== Web page edit records ==
= Beginning of Section =

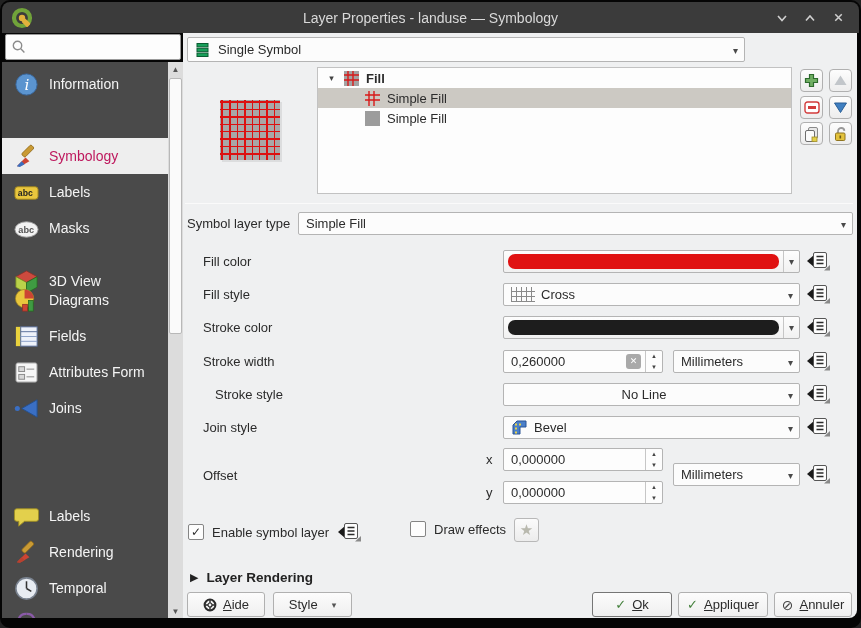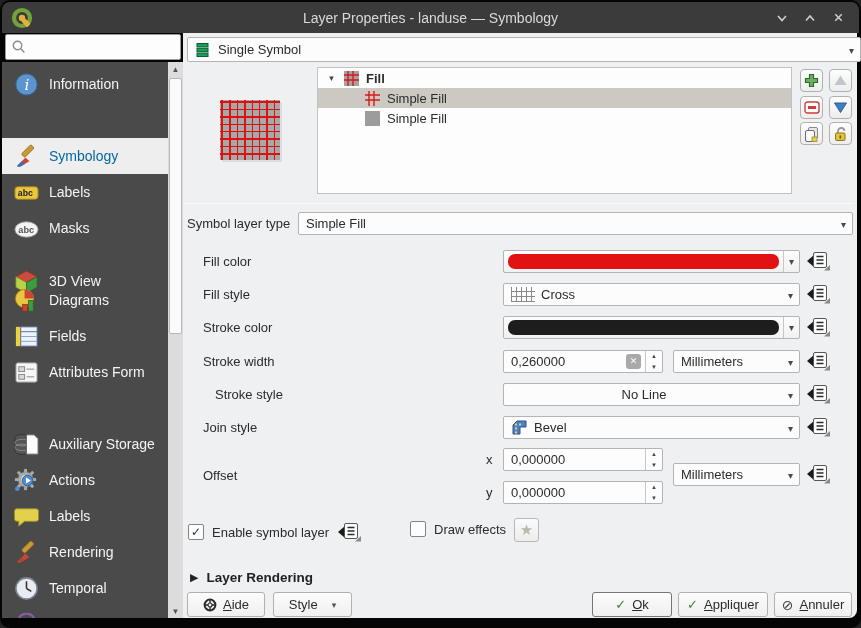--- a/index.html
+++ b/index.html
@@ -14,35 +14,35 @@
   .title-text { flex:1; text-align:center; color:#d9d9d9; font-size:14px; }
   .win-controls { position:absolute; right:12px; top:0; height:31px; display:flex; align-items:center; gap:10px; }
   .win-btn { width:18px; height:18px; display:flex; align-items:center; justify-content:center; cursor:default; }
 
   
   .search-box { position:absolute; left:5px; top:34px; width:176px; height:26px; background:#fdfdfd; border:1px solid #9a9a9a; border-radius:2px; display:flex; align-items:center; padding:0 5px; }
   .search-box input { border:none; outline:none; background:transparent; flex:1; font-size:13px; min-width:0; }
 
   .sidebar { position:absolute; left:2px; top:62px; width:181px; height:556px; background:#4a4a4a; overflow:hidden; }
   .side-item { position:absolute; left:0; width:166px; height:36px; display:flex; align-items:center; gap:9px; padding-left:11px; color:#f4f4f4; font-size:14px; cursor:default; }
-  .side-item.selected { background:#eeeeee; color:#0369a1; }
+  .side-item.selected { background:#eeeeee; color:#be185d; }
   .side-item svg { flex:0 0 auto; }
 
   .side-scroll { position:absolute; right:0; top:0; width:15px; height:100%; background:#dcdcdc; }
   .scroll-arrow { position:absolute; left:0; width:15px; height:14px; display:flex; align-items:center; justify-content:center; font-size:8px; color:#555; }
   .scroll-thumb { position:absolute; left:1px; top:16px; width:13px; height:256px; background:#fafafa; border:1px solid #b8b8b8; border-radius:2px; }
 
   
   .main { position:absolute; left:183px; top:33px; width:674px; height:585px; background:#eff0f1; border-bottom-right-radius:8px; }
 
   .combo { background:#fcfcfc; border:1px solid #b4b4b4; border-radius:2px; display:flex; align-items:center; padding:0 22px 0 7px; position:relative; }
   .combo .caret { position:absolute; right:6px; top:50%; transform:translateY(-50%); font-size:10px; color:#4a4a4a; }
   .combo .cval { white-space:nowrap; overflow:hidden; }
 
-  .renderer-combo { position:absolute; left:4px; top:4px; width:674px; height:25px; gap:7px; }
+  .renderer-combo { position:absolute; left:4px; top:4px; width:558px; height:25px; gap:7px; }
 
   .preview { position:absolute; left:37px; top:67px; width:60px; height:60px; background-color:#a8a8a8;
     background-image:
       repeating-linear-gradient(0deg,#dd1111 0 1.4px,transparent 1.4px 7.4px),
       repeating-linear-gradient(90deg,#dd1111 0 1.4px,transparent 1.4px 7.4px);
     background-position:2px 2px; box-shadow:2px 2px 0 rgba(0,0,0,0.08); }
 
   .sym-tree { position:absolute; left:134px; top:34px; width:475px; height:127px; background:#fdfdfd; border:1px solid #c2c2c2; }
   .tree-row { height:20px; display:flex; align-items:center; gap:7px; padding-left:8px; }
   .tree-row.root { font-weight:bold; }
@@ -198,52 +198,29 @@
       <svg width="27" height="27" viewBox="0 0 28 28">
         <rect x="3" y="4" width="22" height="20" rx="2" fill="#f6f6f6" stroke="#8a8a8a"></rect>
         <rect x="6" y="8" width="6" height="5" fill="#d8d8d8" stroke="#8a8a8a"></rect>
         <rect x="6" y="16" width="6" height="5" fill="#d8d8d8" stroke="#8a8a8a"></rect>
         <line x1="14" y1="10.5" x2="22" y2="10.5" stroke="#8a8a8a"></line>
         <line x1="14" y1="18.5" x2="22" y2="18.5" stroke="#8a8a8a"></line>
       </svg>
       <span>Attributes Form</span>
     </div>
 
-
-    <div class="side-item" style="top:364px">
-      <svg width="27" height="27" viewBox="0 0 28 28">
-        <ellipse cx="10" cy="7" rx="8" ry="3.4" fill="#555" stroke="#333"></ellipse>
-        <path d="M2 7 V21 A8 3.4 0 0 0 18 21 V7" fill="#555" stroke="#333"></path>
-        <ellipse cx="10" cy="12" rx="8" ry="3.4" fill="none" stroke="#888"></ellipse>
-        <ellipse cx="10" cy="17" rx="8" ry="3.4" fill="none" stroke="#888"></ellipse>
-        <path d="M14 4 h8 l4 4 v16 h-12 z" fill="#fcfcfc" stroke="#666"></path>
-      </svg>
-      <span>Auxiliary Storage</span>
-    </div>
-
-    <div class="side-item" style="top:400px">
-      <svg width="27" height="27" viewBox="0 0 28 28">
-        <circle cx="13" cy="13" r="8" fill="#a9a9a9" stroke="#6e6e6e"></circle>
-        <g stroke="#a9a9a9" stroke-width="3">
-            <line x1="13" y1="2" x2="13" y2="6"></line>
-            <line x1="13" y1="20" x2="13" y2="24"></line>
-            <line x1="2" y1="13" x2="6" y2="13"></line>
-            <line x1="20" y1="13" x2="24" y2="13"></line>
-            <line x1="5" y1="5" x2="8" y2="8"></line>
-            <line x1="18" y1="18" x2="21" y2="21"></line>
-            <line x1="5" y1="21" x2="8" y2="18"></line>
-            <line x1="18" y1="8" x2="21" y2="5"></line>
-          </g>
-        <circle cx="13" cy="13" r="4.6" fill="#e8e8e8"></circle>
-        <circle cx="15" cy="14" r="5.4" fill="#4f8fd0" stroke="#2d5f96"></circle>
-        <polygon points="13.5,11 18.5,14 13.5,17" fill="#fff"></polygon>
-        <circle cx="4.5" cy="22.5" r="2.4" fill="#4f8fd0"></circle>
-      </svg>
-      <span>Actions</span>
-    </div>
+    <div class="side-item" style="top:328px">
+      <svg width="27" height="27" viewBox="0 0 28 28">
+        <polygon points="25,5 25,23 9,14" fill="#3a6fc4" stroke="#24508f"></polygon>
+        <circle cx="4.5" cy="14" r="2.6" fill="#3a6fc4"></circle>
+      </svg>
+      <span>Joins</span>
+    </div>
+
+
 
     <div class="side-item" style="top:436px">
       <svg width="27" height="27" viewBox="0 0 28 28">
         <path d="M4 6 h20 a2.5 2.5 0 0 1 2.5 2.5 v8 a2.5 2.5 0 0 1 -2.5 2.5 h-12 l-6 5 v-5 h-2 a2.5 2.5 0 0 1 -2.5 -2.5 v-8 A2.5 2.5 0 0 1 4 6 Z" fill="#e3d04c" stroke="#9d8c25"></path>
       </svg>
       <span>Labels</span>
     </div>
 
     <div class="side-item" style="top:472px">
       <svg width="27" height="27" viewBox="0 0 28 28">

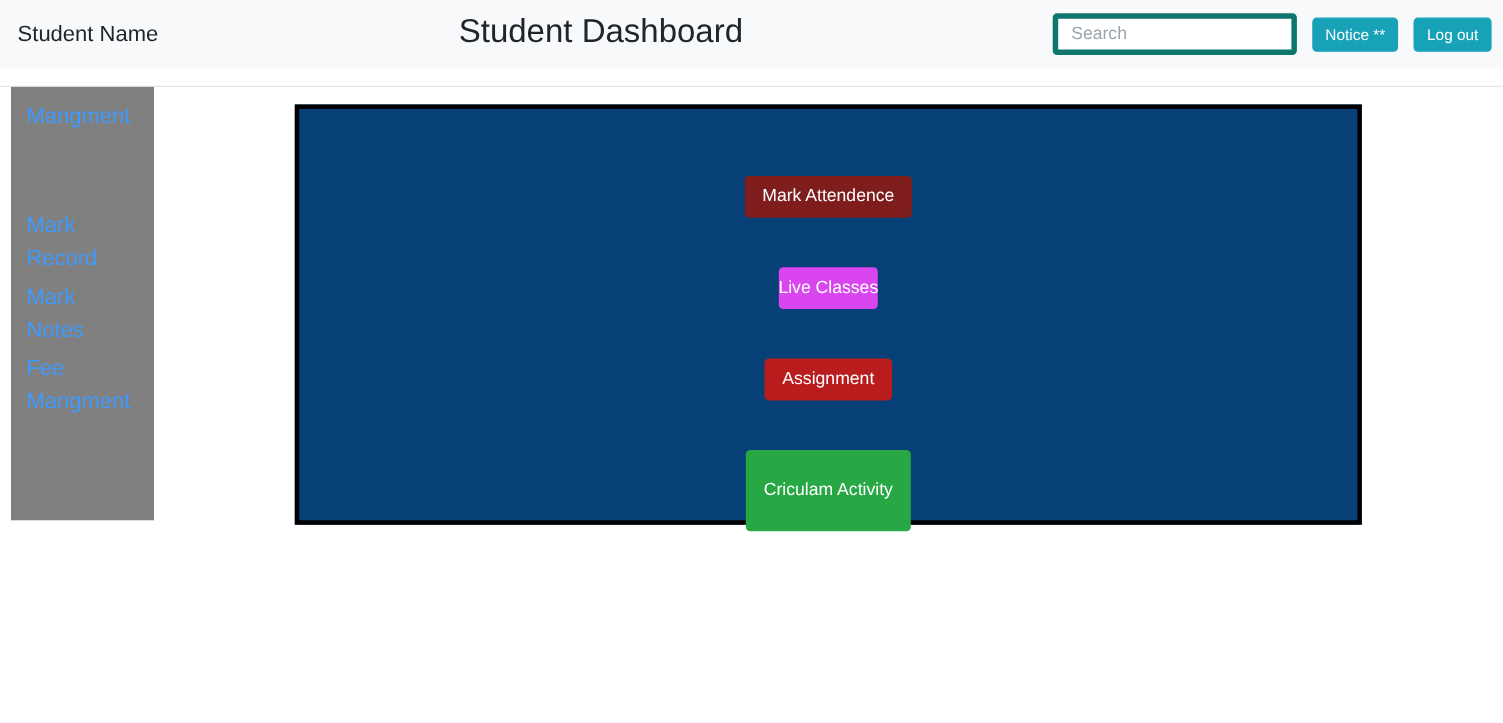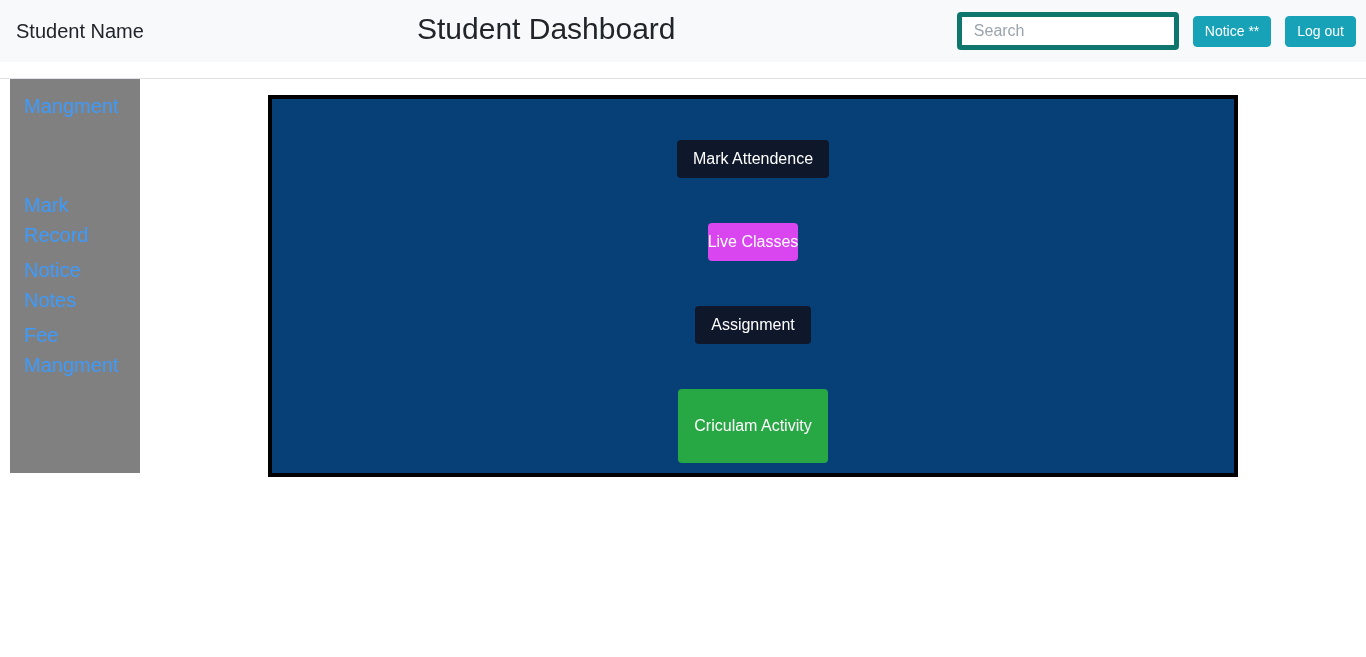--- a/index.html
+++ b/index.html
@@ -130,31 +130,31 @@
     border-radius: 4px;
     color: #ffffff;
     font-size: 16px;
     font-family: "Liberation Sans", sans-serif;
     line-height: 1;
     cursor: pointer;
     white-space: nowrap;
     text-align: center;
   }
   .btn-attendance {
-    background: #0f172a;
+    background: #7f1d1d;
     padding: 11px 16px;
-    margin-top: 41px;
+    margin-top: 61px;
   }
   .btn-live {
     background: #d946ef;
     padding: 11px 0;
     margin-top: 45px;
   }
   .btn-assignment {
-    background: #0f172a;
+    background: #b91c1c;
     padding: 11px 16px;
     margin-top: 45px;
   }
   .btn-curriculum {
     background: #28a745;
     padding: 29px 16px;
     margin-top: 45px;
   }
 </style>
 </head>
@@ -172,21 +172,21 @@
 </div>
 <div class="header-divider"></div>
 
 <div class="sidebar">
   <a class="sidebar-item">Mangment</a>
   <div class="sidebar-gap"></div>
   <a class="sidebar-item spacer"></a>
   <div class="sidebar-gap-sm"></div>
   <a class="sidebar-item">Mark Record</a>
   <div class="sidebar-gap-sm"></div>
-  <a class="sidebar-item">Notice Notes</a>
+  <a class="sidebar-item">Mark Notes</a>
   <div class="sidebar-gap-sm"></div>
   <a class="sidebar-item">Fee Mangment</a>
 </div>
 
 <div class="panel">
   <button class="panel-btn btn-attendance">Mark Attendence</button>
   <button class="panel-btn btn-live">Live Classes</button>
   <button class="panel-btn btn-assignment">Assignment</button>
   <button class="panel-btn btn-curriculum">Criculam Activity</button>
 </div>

= End of Section =

== What you will do ==
What this exercise asks for is every line of the data above with the word "renderer".

== Your solution ==
-  .renderer-combo { position:absolute; left:4px; top:4px; width:674px; height:25px; gap:7px; }
+  .renderer-combo { position:absolute; left:4px; top:4px; width:558px; height:25px; gap:7px; }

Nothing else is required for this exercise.